Seven Critical Lessons CEOs Are Learning In The Crisis
How companies respond could make or break their long-term resilience
Though devastating, the COVID-19 pandemic is a surprisingly useful lever for improving a company’s resilience in the face not only of infectious disease, but also of other more common shocks, including cyberattacks, floods, fires, hurricanes, earthquakes, economic downturns and climate change.

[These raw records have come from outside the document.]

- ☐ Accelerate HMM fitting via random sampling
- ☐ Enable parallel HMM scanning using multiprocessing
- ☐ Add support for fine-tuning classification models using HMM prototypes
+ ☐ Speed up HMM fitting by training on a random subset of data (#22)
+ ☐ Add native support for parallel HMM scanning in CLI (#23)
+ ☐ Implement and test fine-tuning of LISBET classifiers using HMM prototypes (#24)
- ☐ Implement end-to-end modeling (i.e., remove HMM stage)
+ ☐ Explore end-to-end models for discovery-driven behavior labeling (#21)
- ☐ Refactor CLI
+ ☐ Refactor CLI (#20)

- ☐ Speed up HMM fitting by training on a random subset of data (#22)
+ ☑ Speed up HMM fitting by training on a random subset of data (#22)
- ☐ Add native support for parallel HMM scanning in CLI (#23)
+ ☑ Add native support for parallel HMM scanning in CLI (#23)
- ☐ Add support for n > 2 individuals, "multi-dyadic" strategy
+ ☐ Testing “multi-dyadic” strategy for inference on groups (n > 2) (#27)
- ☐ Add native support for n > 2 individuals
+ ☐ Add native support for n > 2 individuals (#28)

For CEOs, the deadly coronavirus has instilled valuable lessons in risk management and continuity planning. Let me share seven that I’ve learned:
1. Focus on supply chains. As we’re witnessing, unexpected events can knock out operations in large geographical swaths, dealing tremendous blows to companies that lack a plan B, whether it’s having backup facilities, alternative suppliers or big inventories. Where you’re doing business matters: Although a pandemic knows no geographic boundaries, certain countries have more resilient business environments than others, foretelling which regions may be best positioned for rebounding faster as the pandemic wanes. FM Global ranks nearly 130 countries by the resilience of their business environments, overall and separately, according to 12 resilience measures like inherent cyber risk, natural hazard risk, economic productivity, supply chain visibility and control of corruption. Consider geographical resilience as a factor in your pandemic recovery strategy as you decide where to site facilities, build supply chain redundancy and cultivate markets.